*ASSIGNMENT*: From the very first line of the data to the line containing "Chart & Fitting", retype everything exactly, leaving the pictures behind.

*DATA EXCERPTS*:

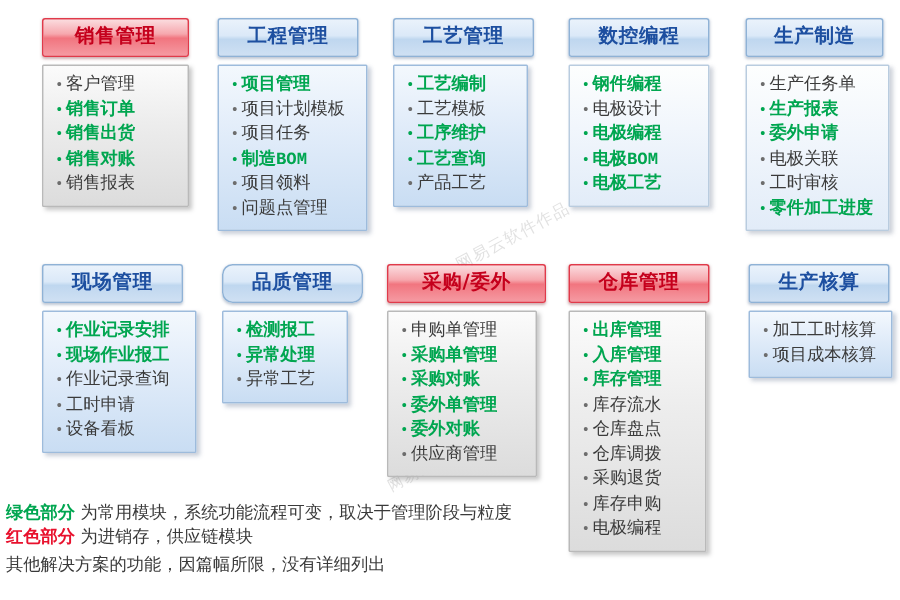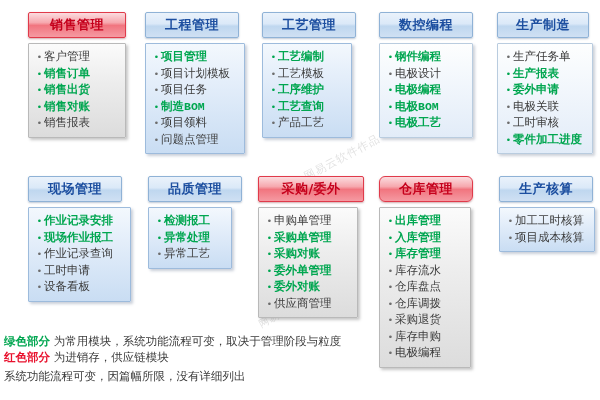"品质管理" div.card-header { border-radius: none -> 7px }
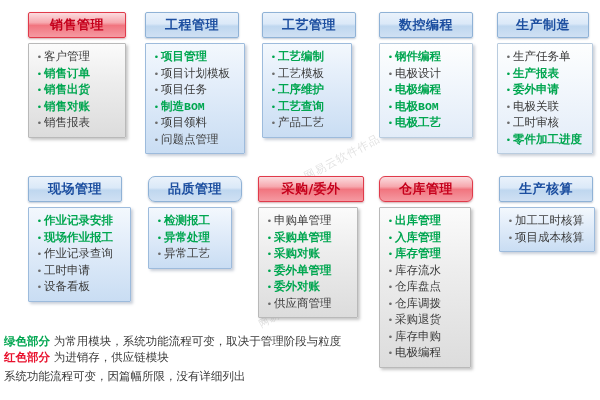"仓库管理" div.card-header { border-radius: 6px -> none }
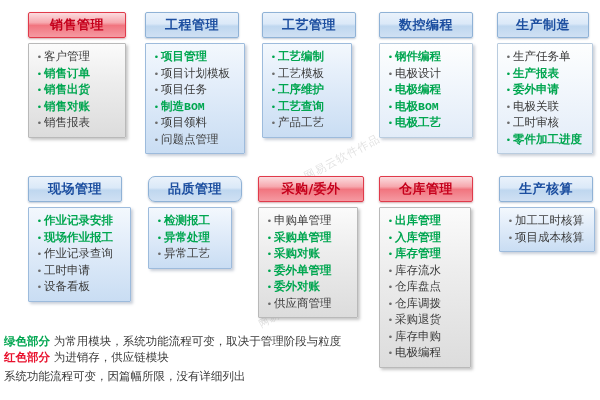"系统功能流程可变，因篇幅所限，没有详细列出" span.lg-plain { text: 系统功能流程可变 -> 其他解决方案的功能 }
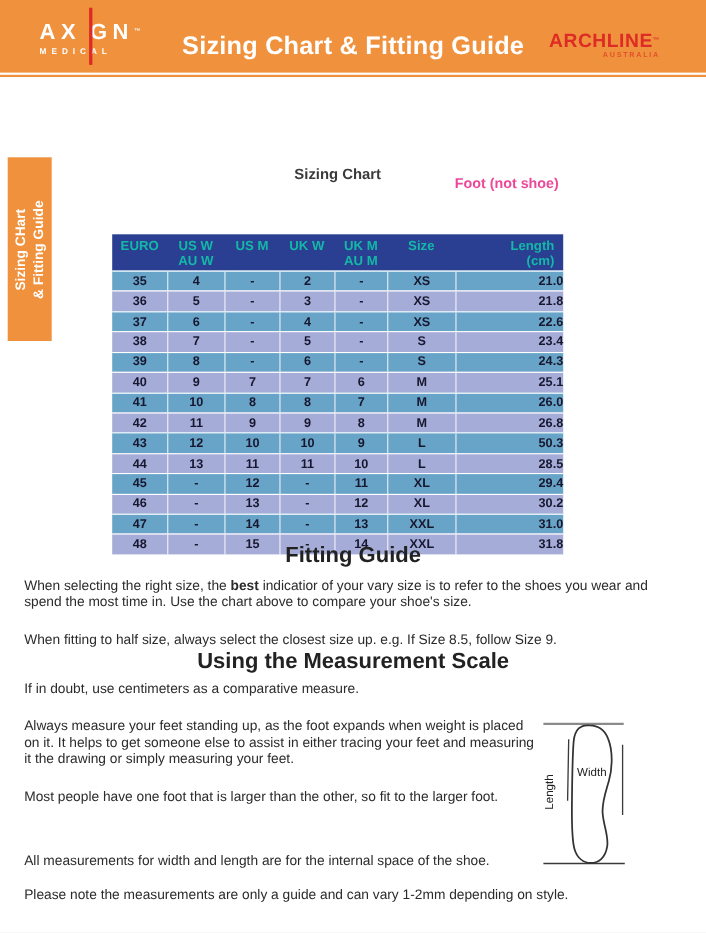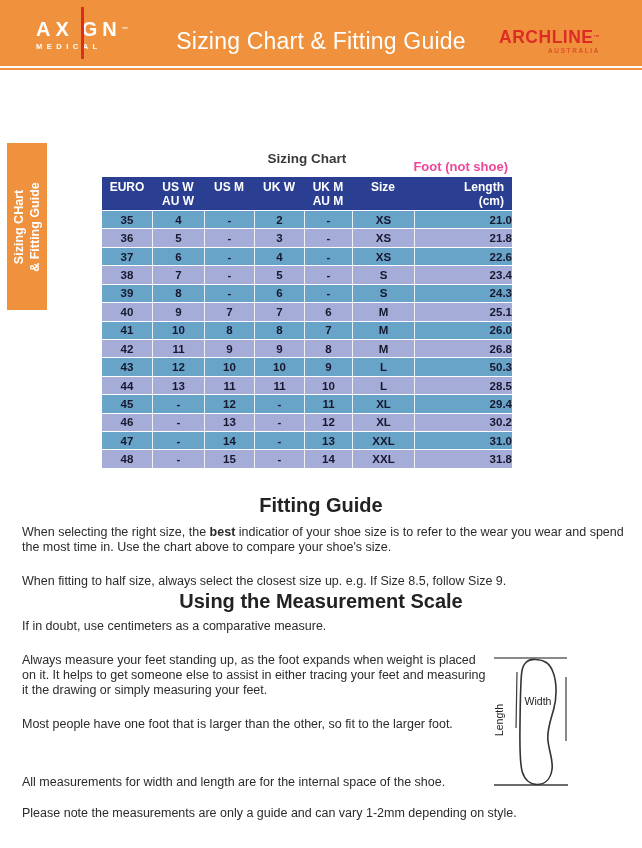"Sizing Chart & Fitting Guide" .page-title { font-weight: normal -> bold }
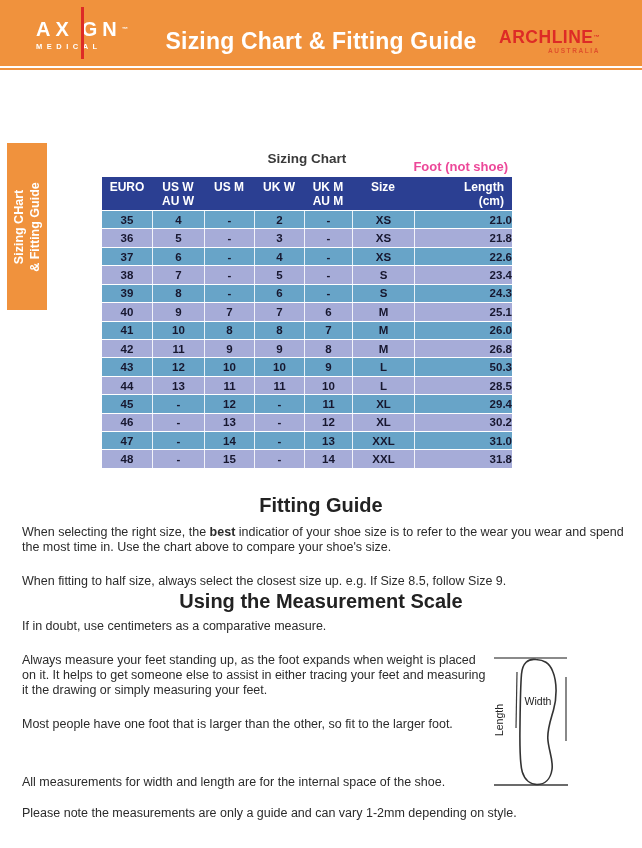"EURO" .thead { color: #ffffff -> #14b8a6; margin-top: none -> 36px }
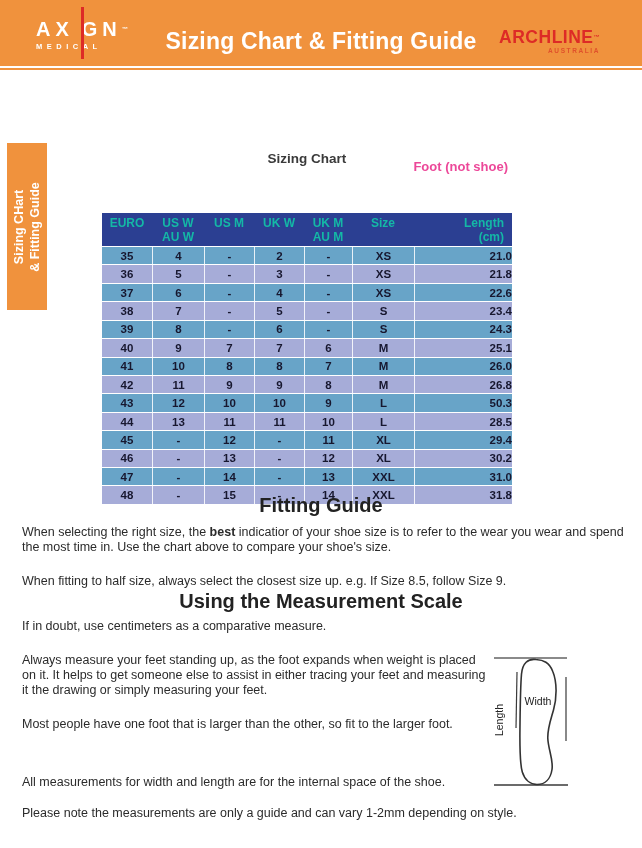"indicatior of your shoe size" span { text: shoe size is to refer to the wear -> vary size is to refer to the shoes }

*RESULT OF THIS TASK*:
"品质管理" div.card-header { border-radius: none -> 7px }
"仓库管理" div.card-header { border-radius: 6px -> none }
"系统功能流程可变，因篇幅所限，没有详细列出" span.lg-plain { text: 系统功能流程可变 -> 其他解决方案的功能 }
"Sizing Chart & Fitting Guide" .page-title { font-weight: normal -> bold }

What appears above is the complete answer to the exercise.